Jean est resté chez nous quatre jours, aussi discret qu’il soit possible, parlant très peu et seulement pour répondre à nos propos. Toujours aimable, serviable, anticipant imperceptiblement nos besoins, me tendant le sel avant que je ne le demande, rapportant du jardin une salade avant que ma femme n’en exprime le désir, ouvrant la porte avant que le chien n’y gratte pour rentrer. Durant ces quatre jours le vide prit de l’épaisseur, les silences semblaient lourds de sens, notre petite communauté bien que réduite à sa plus simple expression devint un monde, nous nous sentions plus forts, soutenus par une force invisible émanant de la présence de notre invité. Cette courte période parut une éternité et ce n’est que bien plus tard après ces évènements que nous réalisâmes qu’elle avait été si brève. Nous vécûmes ces jours comme dans une bulle, une fissure dans l’espace temps, comme si le Grand Manipulateur avait enclenché la touche « pause » du magnétoscope divin. C’est du moins le sentiment qui nous reste aujourd’hui à ma femme et moi quand nous évoquons parfois, cette période de notre vie. Mais à la vérité, nous n’aimons pas beaucoup en parler car trop de mystère entoure cette zone de nos souvenirs et trouble nos certitudes. Ces dernières réflexions vous étonnent certainement, mais c’est parce que je ne vous ai pas encore tout dit. 

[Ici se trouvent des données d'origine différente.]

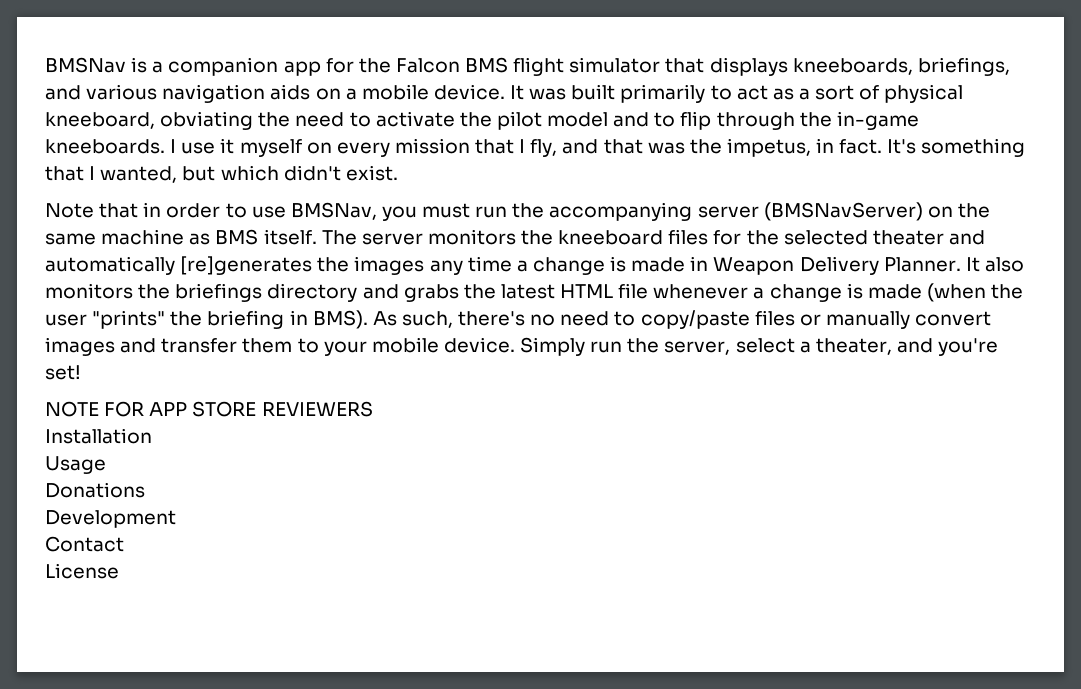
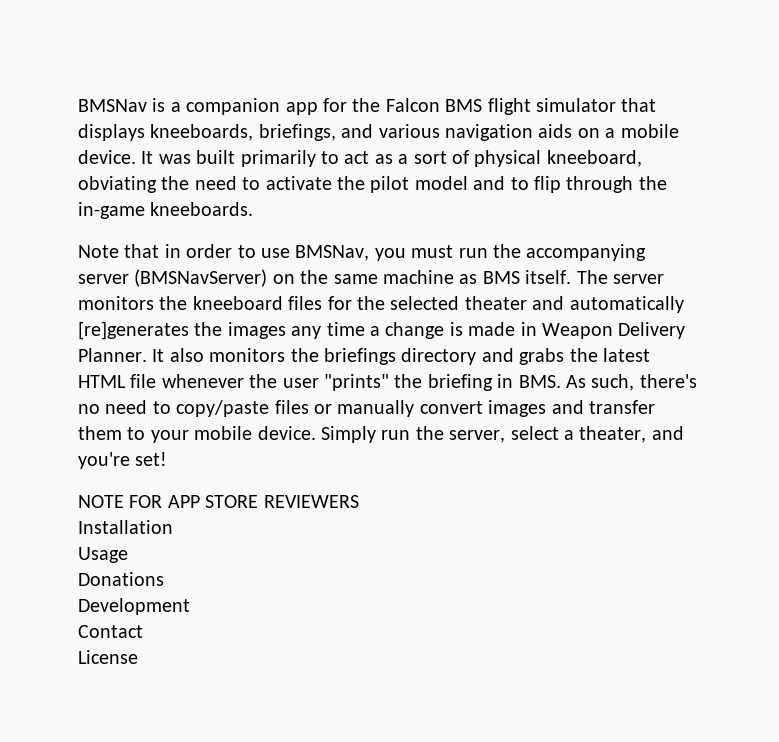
- I use it myself on every mission that I fly, and that was the impetus, in fact. It's something that I wanted, but which didn't exist.
- It also monitors the briefings directory and grabs the latest HTML file whenever a change is made (when the user "prints" the briefing in BMS). As such, there's no need to copy/paste files or manually convert images and transfer them to your mobile device.
+ It also monitors the briefings directory and grabs the latest HTML file whenever the user "prints" the briefing in BMS. As such, there's no need to copy/paste files or manually convert images and transfer them to your mobile device.

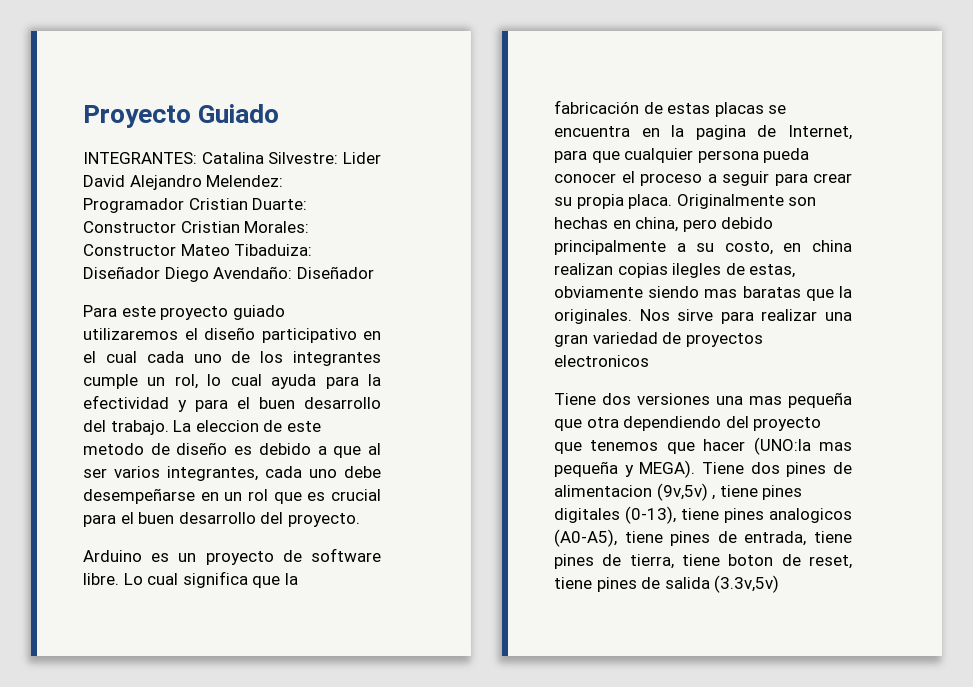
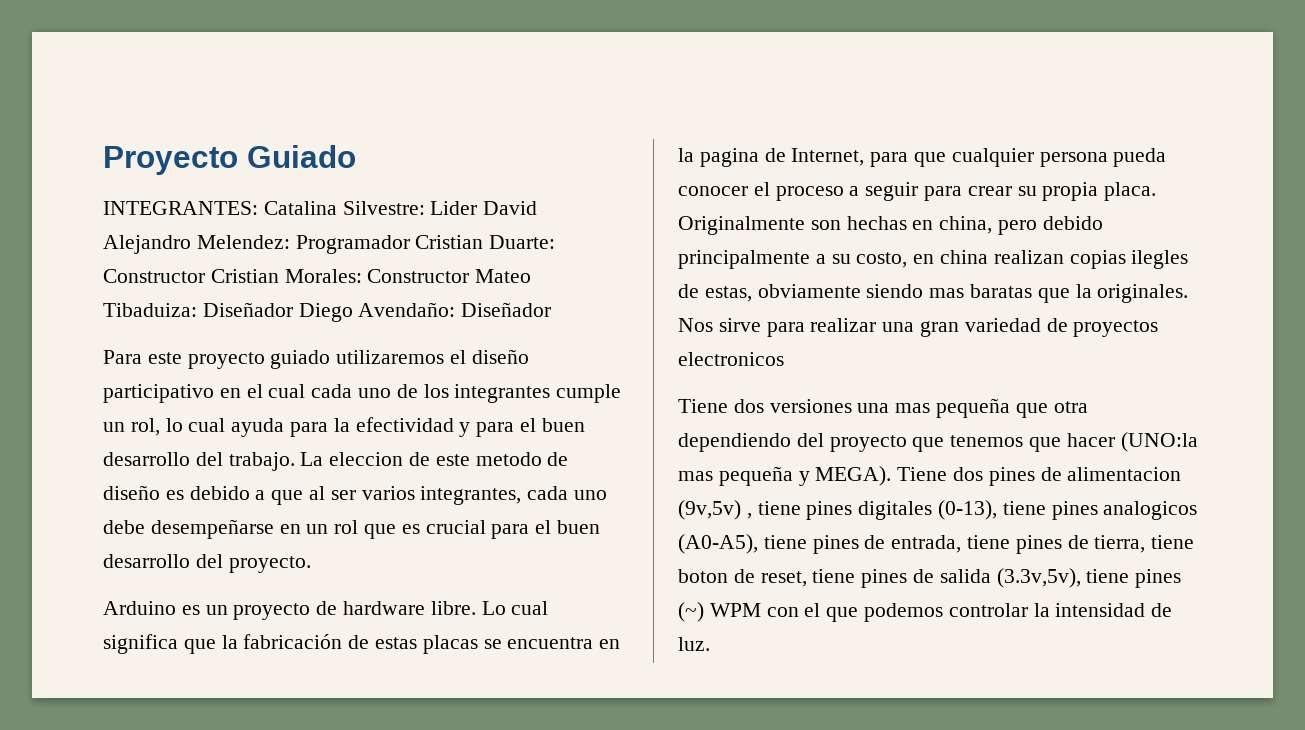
- Arduino es un proyecto de software libre.
+ Arduino es un proyecto de hardware libre.
- Tiene dos pines de alimentacion (9v,5v) , tiene pines digitales (0-13), tiene pines analogicos (A0-A5), tiene pines de entrada, tiene pines de tierra, tiene boton de reset, tiene pines de salida (3.3v,5v)
+ Tiene dos pines de alimentacion (9v,5v) , tiene pines digitales (0-13), tiene pines analogicos (A0-A5), tiene pines de entrada, tiene pines de tierra, tiene boton de reset, tiene pines de salida (3.3v,5v), tiene pines (~) WPM con el que podemos controlar la intensidad de luz.

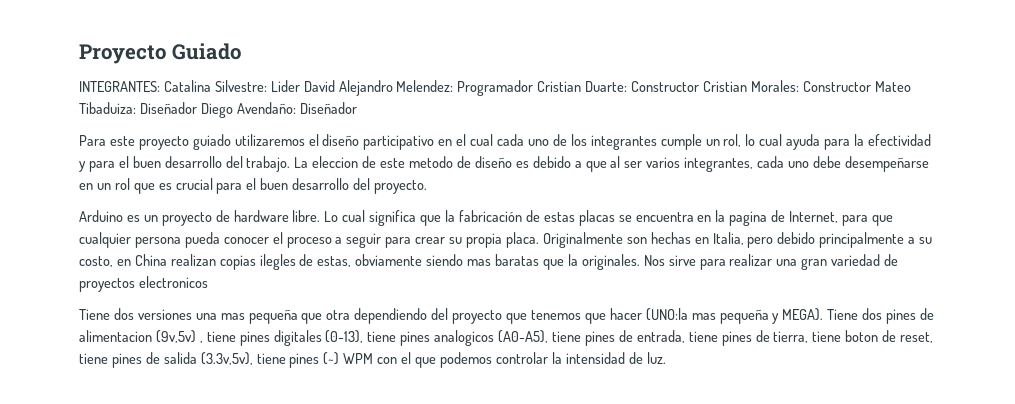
- Originalmente son hechas en china, pero debido principalmente a su costo, en china realizan copias ilegles de estas, obviamente siendo mas baratas que la originales.
+ Originalmente son hechas en Italia, pero debido principalmente a su costo, en China realizan copias ilegles de estas, obviamente siendo mas baratas que la originales.

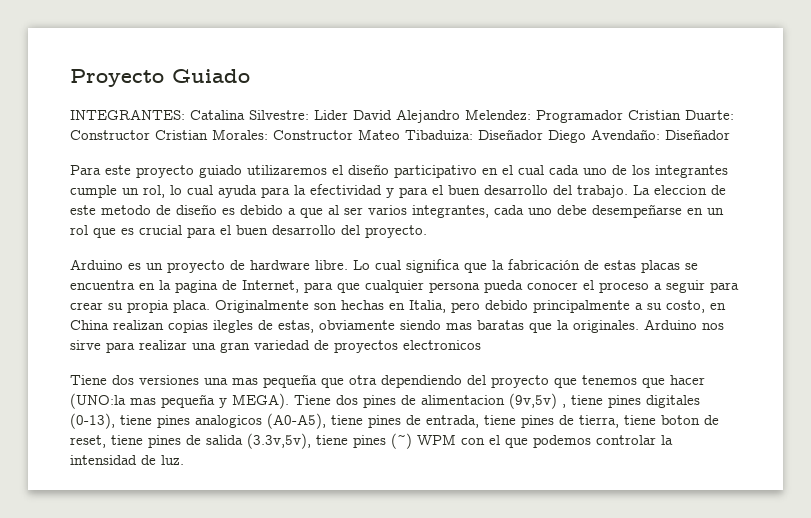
- Nos sirve para realizar una gran variedad de proyectos electronicos
+ Arduino nos sirve para realizar una gran variedad de proyectos electronicos

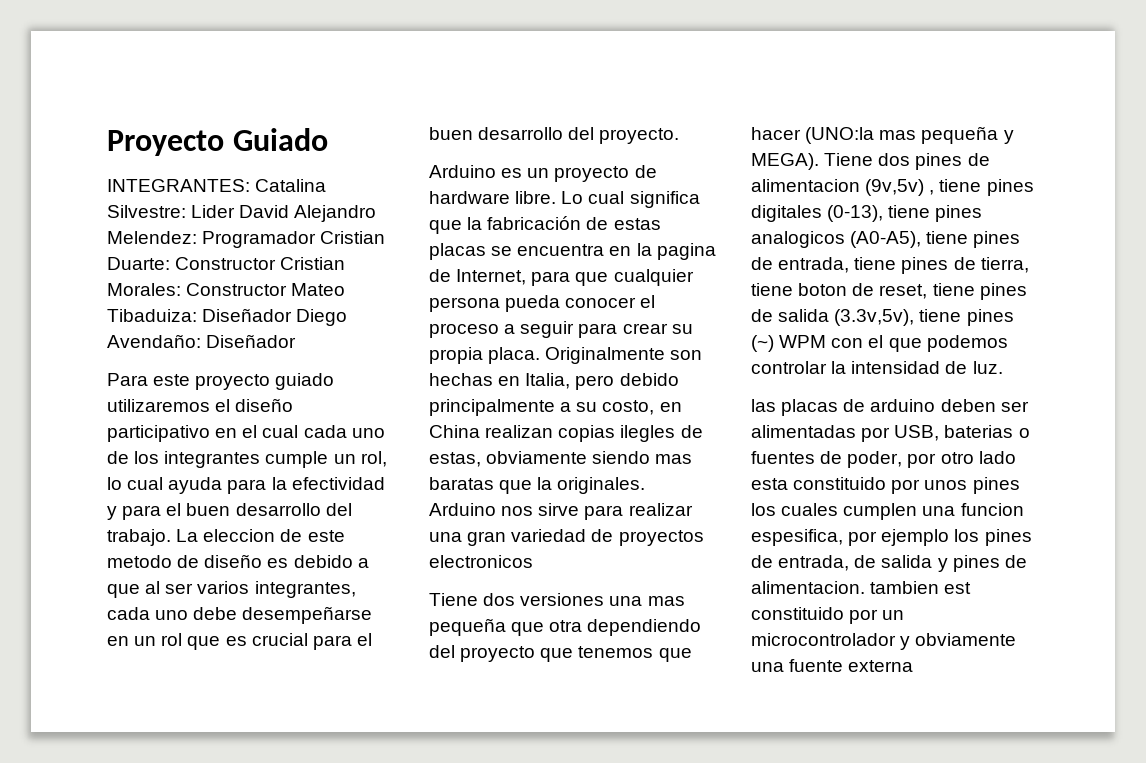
+ las placas de arduino deben ser alimentadas por USB, baterias o fuentes de poder, por otro lado esta constituido por unos pines los cuales cumplen una funcion espesifica, por ejemplo los pines de entrada, de salida y pines de alimentacion. tambien est constituido por un microcontrolador y obviamente una fuente externa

            Jean s’en est allé après son court séjour sous notre toit, il est parti comme il était arrivé, sans prévenir. L’après-midi du quatrième jour alors que le soleil déclinait à l’horizon, notre vieux coq qui se contentait toujours de coqueliner modestement pour exprimer sa virilité sur le retour, se lança dans un clairon puissant qui surprit le chien, le poussant à japper de concert. Jean est alors sorti de la maison, sa besace dans le dos, il est venu à nous, souriant comme à son habitude. « Je dois partir. Merci pour tout et surtout pour le reste… » Ma femme et moi nous sommes regardés, interloqués. Jean n’a pas attendu notre réponse, il s’est éloigné de son pas nonchalant et souple, une caresse à Dick et il disparut dans la forêt. 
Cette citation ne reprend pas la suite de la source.